China will consider postponing the annual meeting of its national parliament scheduled in early March at a meeting on Feb. 24 as the country focuses on containing the outbreak of a new pneumonia-causing coronavirus, official media reported Monday.

In order to prioritize the prevention and control of the epidemic, the National People's Congress Standing Committee chairpersons' meeting "considered it necessary to postpone" the 13th session of the congress, Zang Tiewei, a spokesperson for the committee, told Xinhua News Agency in an interview.

Every year, the congress takes place for around 10 days from March 5 at the Great Hall of the People in Beijing, where around 3,000 delegates gather from across the nation to discuss and endorse key policies for the coming year.

One-third of these delegates at the provincial and municipal levels are "fighting at the frontlines" of the epidemic, Zang added.

The virus, named COVID-19, is believed to have originated in December in the central Chinese city of Wuhan, known as a major business and transportation hub with a population of some 11 million.
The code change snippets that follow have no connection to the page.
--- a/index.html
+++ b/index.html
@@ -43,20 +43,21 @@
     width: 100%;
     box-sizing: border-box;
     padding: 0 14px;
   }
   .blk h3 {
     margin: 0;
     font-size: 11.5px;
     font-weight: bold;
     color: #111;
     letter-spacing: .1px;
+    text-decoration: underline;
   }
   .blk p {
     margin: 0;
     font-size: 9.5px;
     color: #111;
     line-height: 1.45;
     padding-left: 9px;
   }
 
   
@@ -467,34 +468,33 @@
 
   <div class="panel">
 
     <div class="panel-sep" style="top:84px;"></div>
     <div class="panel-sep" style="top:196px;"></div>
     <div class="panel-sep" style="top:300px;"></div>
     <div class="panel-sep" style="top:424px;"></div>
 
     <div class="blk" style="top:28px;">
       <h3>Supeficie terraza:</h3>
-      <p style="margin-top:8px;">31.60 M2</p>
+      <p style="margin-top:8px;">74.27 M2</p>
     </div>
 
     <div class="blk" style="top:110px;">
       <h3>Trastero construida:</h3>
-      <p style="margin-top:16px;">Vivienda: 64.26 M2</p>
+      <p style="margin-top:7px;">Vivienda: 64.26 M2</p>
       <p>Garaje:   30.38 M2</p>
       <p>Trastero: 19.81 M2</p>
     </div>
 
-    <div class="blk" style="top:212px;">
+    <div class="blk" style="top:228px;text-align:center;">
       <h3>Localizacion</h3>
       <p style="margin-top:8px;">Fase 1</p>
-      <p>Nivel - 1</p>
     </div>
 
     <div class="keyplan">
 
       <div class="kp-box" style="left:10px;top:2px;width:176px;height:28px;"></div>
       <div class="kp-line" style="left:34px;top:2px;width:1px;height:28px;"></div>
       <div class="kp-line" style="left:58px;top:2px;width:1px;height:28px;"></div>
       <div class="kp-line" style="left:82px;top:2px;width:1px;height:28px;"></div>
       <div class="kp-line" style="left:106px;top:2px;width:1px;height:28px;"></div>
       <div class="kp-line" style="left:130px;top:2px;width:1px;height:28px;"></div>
It has so far infected over 70,000 and killed over 1,700 in China.

The congress has convened March 5 every year since 1998. Even in 2003, when a virus causing severe acute respiratory syndrome, or SARS, raged in China, the annual session of the congress was held.

Local-level meetings, which are supposed to be held prior to the national congress, have been delayed successively in major cities such as Guangdong and Qingdao.

A postponement of the parliamentary session would make it more difficult for President Xi Jinping's government to swiftly implement measures to shore up the country's lackluster economy and could push back planned state visits such as one to Japan in the spring, some foreign affairs experts say.